Description of the task: A verbatim copy of all the data is required, minus any images.

Collected data entries:
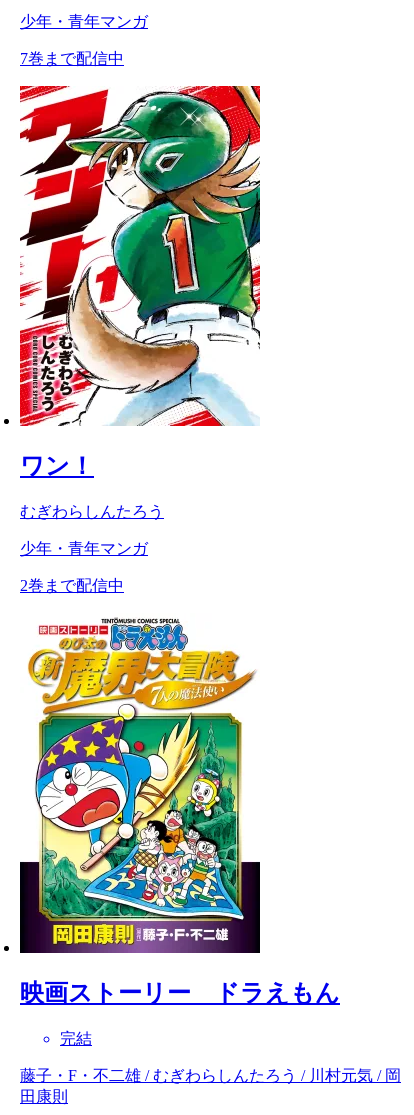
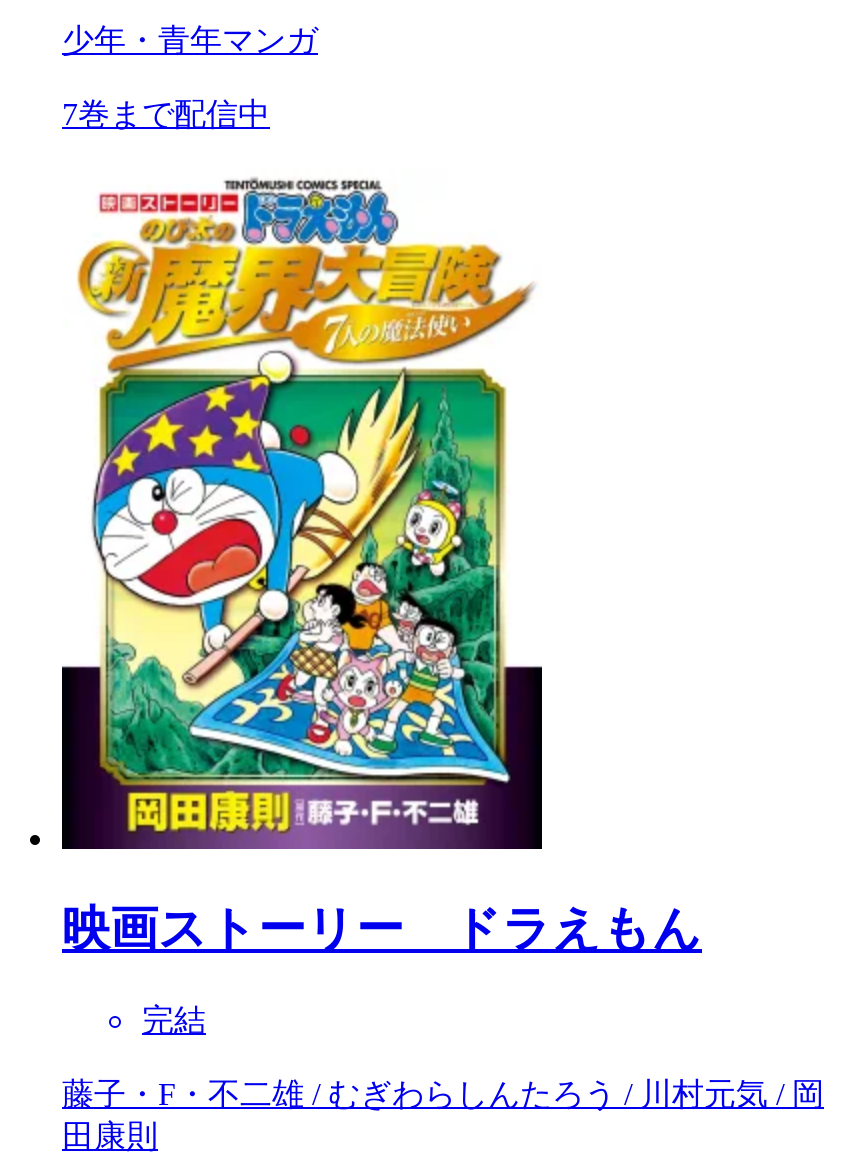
- [image]
- ワン！
- むぎわらしんたろう
- 少年・青年マンガ
- 2巻まで配信中
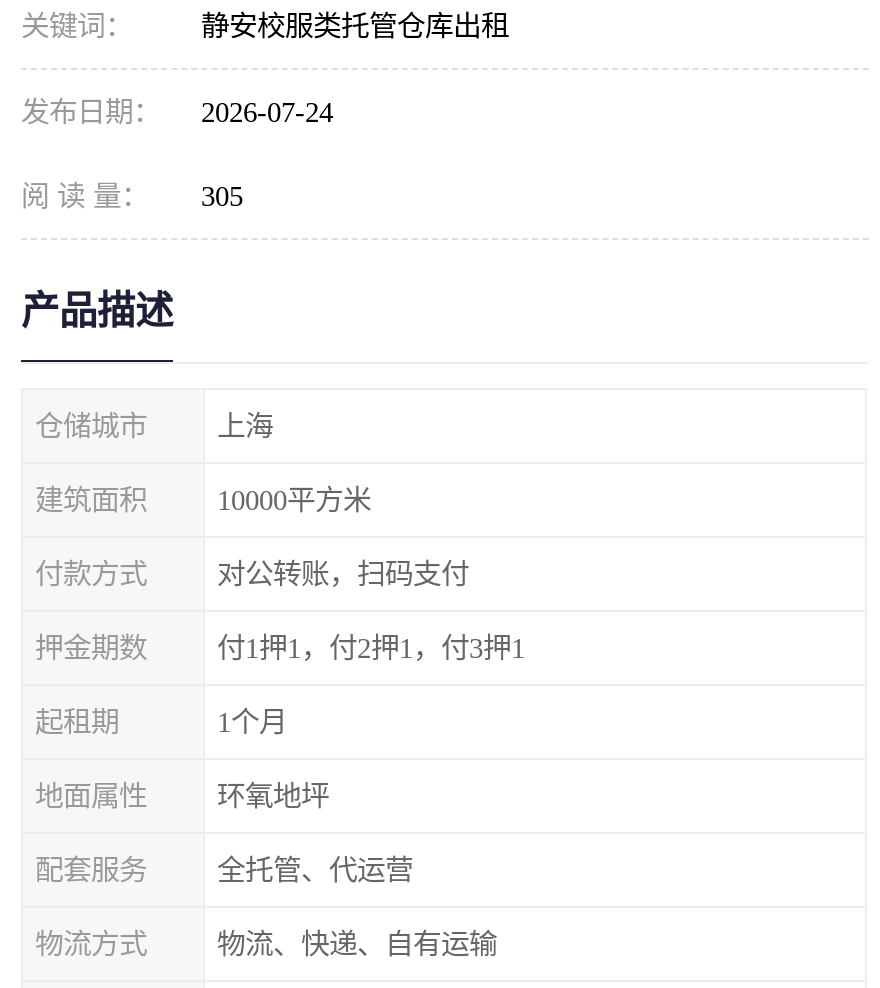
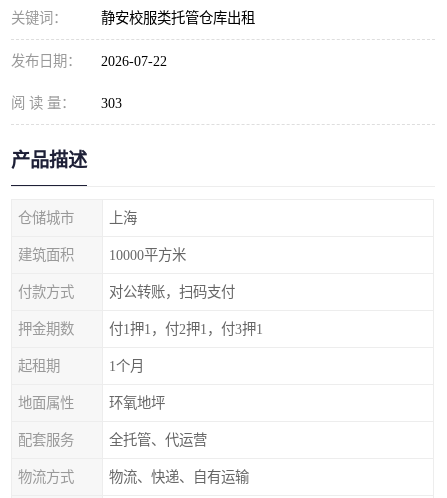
- 发布日期： 2026-07-24
+ 发布日期： 2026-07-22

- 阅 读 量： 305
+ 阅 读 量： 303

Exercise solution:
- [image]
- ワン！
- むぎわらしんたろう
- 少年・青年マンガ
- 2巻まで配信中
- 发布日期： 2026-07-24
+ 发布日期： 2026-07-22

- 阅 读 量： 305
+ 阅 读 量： 303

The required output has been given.